— Трус, что ли?
Их всего-то трое. Нана не отводит взгляд, смотрит с вызовом, и эта чужая напускная грубость ему вообще не сдалась, потому что в глазах напротив замечает неуверенность. Да и в курсе все, что Джемин отшибленный, об этом уже давно говорят. А всё из-за Джэно — мальчишки с параллельного, от которого мотыльки в животе и радуга в голове, и солнца больше в разы.
Нана молчит — терпеливо ждёт, облизывая обветренные губы. Ему не привыкать, а Но не нужно знать, где он сейчас, потому что хорошим мальчикам следует уроками заниматься, а не руками и палками махать, рискуя получить синяки и вывихи.
— Не лезли мы к нему, он сам! — Дэсын делает чуть выступает вперёд и так замирает в ожидании. — Скажи спасибо, что не отлупили, — чуть тише добавляет, кося взглядом на Хёнхва.
— Твой мальчишка сам на нашу территорию полез.
— А у вас своя территория, значит, есть? — Джемин расплывается в улыбке. — Что-то я никаких вывесок не видел. Документы на право владения землёй имеются?
«Адвокатский сынок». Ну, да, ну, да, ага. Мама у него личность известная, Нана точно в неё характером пошёл. И заодно в её дела нос суёт ради интереса. Вот и сейчас решил умом блеснуть, пока воздух только накаляется.
— Мы его всего лишь припугнули, — вновь открывает рот Дэсын, но Хёнхва шикает в его сторону, давая понять, что они сюда не оправдываться пришли:
— Чтобы больше не видели вас на нашей территории, ясно?
— А ты разметку нарисуй. — Джемин делает шаг вперёд. — И ещё подпиши, чтобы другие знали, что вы себе половину улицы присвоили.
Хёнхва хочет сорваться с места, когда до них доносятся окрики.
— Подмогу призвал, — шипит тот, и Нана замечает бегущих в их сторону учителя По и охранника.
Как не вовремя.
***
Джэно смотрит грозно, с осуждением, но Джемин лишь пожимает плечами:
— Слушай, я не виноват, что они придурки.

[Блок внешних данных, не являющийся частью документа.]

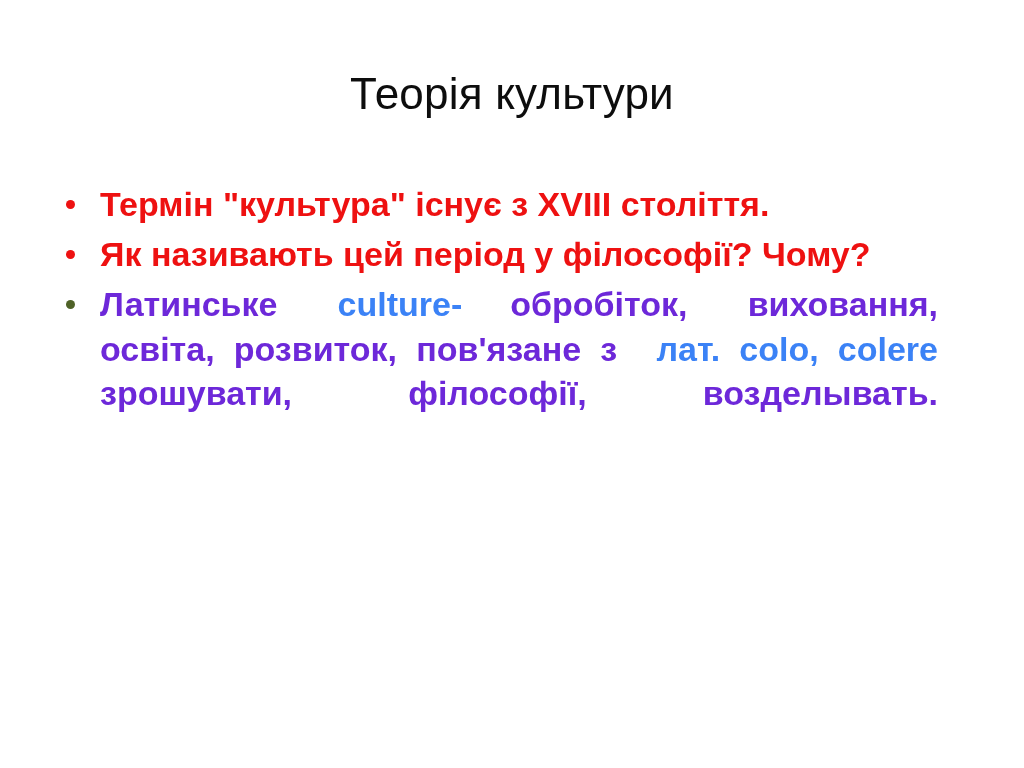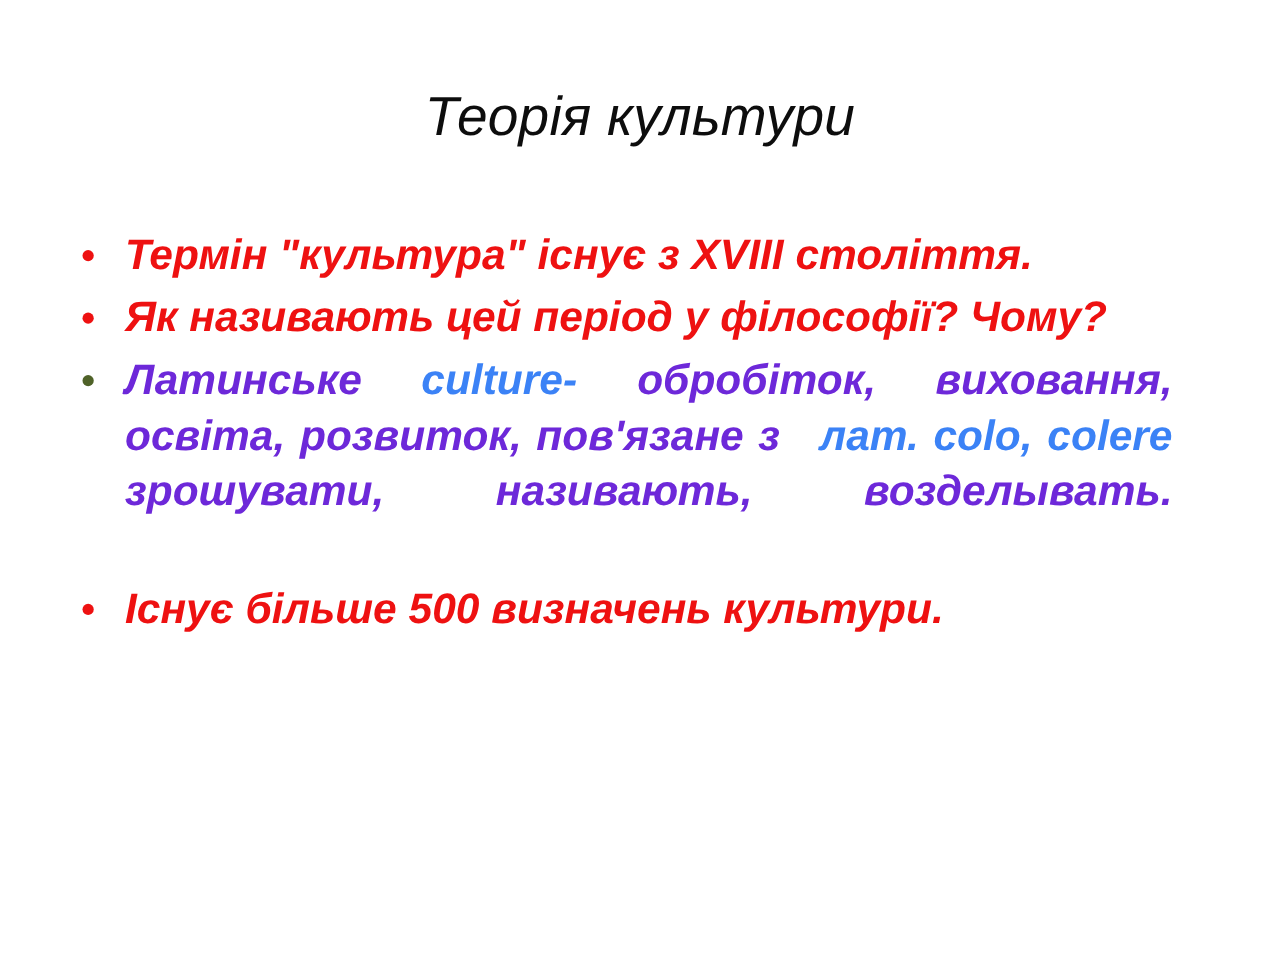"Теорія культури" .slide { font-style: italic -> none }
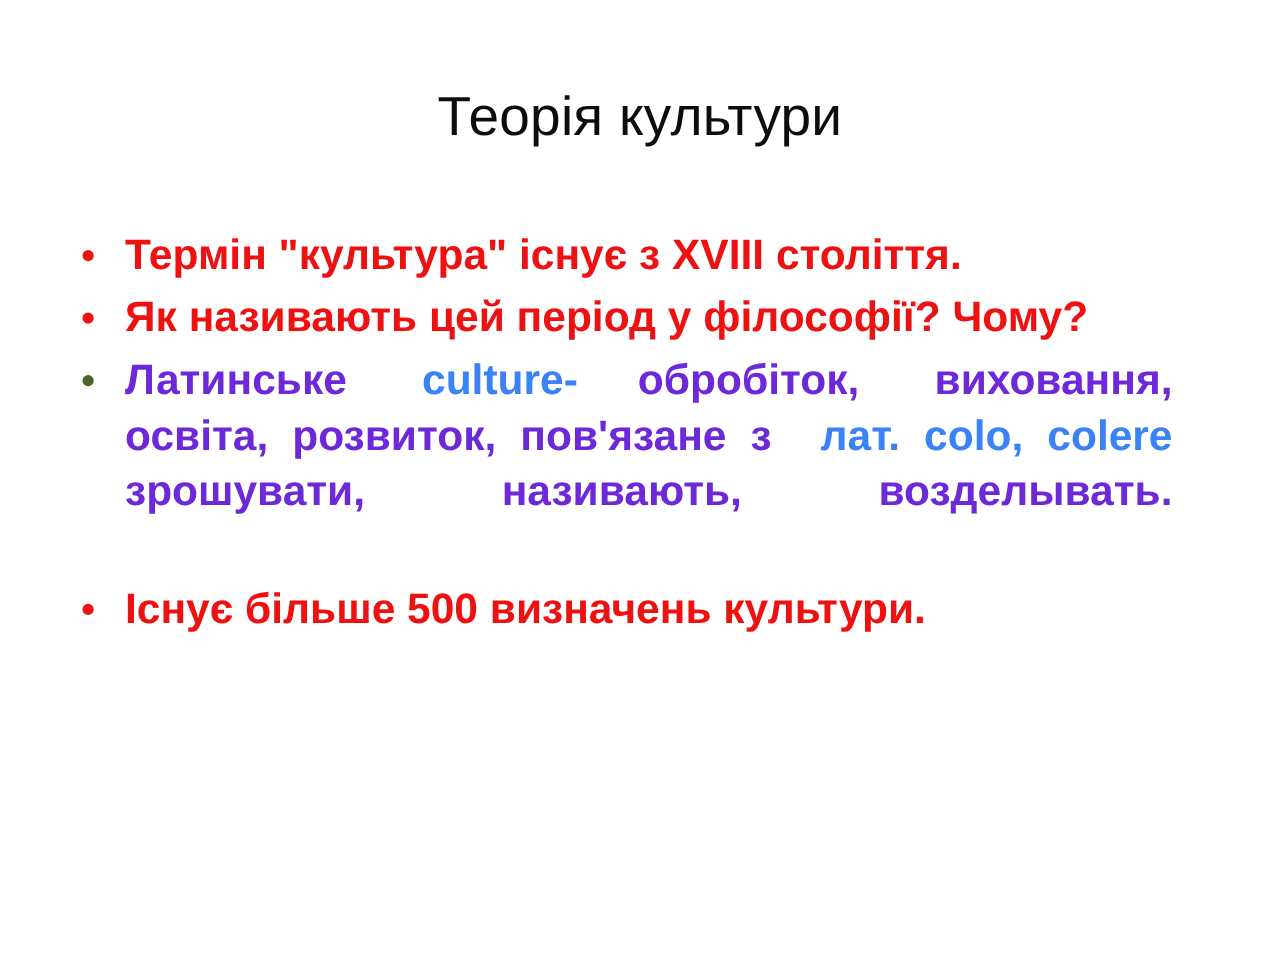"зрошувати, називають, возделывать." span.t-green { text: називають -> філософії }
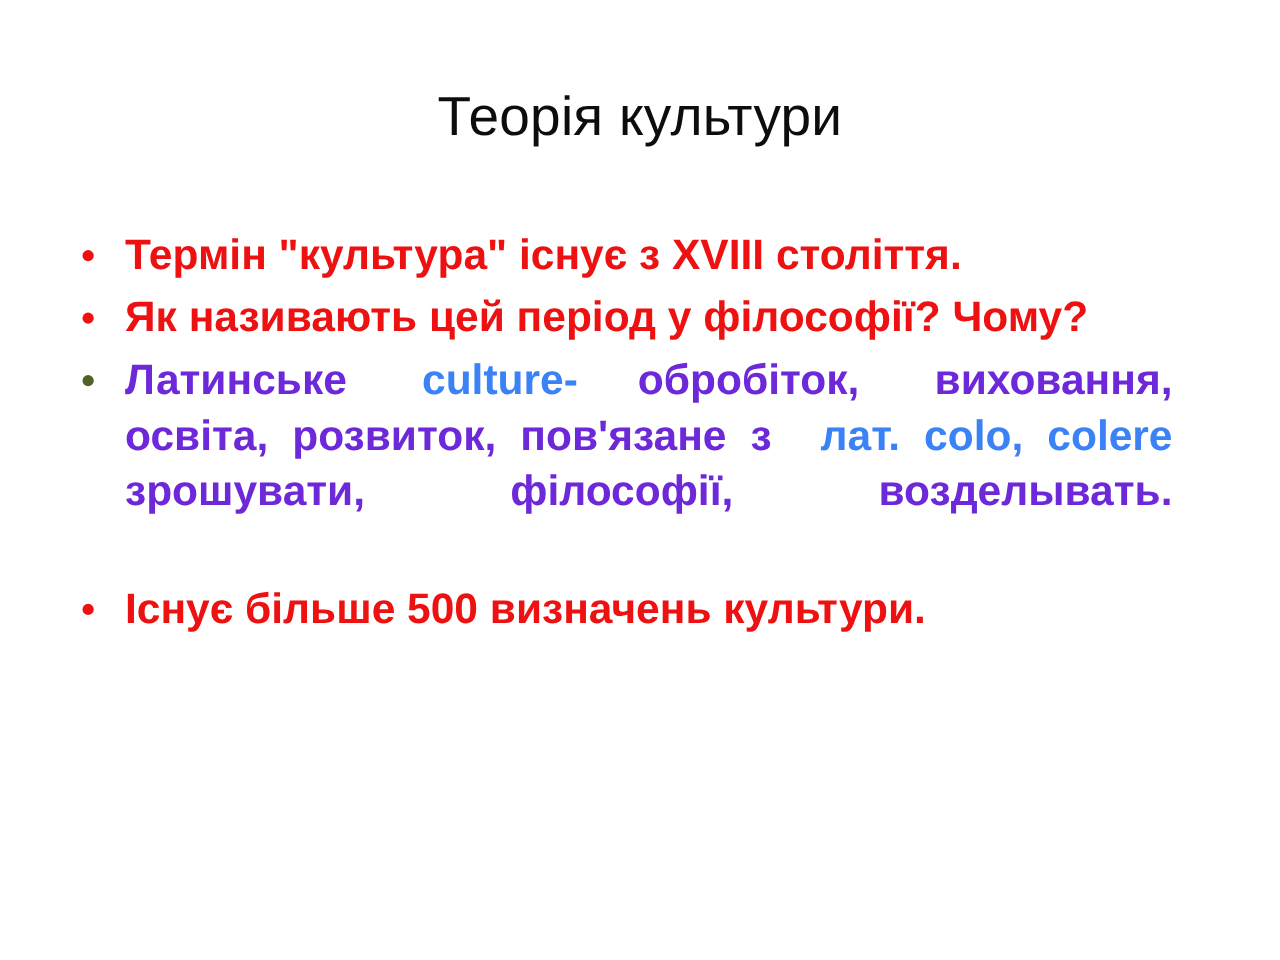"Існує більше 500 визначень культури." li.bullet-item { html: <li> <span></span> <span>Існує більше 500 визначень культури.</span> </li> -> none }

Просто понимаешь…
Он на мгновение замолкает, чтобы обнять. Укладывает голову на чужое плечо. Не спихивают — уже хорошо, и Джемин продолжает — поспешно, лишь бы слова не растерять:
— Когда я узнал, что они лезли к тебе, я же не мог оставить всё так, понимаешь?
— А ты понимаешь, что их было трое?
Он чувствует дрожь чужого тела в кольце из собственных рук, и тянет Джэно к себе на колени. Они вновь в том самом парке — как точка отсчёта и возврата. Нана про себя называет её автосохранением.
— Но это же не в первый раз.
Поцелуй за ухом для успокоения, но сейчас это не помогает совсем: Но начинает трясти, он стискивает руки в кулаки.
Рюкзак с Китти валяется рядышком, на скамейке, как и бита, с которой Джемин расстается только дома, да и то ненадолго. Он гладит своего солнечного мальчика по спине, уже тысячу раз мысленно принеся извинения. За то, что балбес и смог допустить подобное.
— У них ножи есть, я видел, понимаешь? Да они бы тебя самого… придурок! Да не понимаешь ты ничего!
У самого в сердце будто перемыкает, когда шея становится влажной от чужих слёз. Но и говорить, что больше не станет, не будет: это же ложь, а рядом с Но хочется быть искренним. Хочется целовать, гладить и обнимать, собирать губами соленые дорожки с щек. И пускай все смотрят — плевать, зато так честно.
— Ко мне пойдём? — заглядывает в глаза, когда чужое дыхание спустя долгое время наконец выравнивается. — Купим по пути вредного и вкусного, я угощаю.
— Ты и сам… вредный.
Джэно смотрит исподлобья, шмыгает носом.
— А ещё вкусный, да?
Мимолётная улыбка на раскрасневшемся от рыданий лице и самому дарует относительное успокоение.
— Не знаю, не проверял, — и отводит взгляд.
— Вот и проверим!
— Джемин!
Конечно, разговор ещё не окончен. Нана вздыхает, понимая:
— Да, да, хорошо, я буду прилежным мальчиком и сам нарываться не стану. И про ножи не забуду.
Джэно прикасается своим лбом к его, смотрит долго, не моргая.
— Я тоже тебя люблю, — и припечатывая: — Дурак.
Джемин согласен, что дурак. Лишь бы его солнечный мальчик больше не плакал. Особенно из-за него.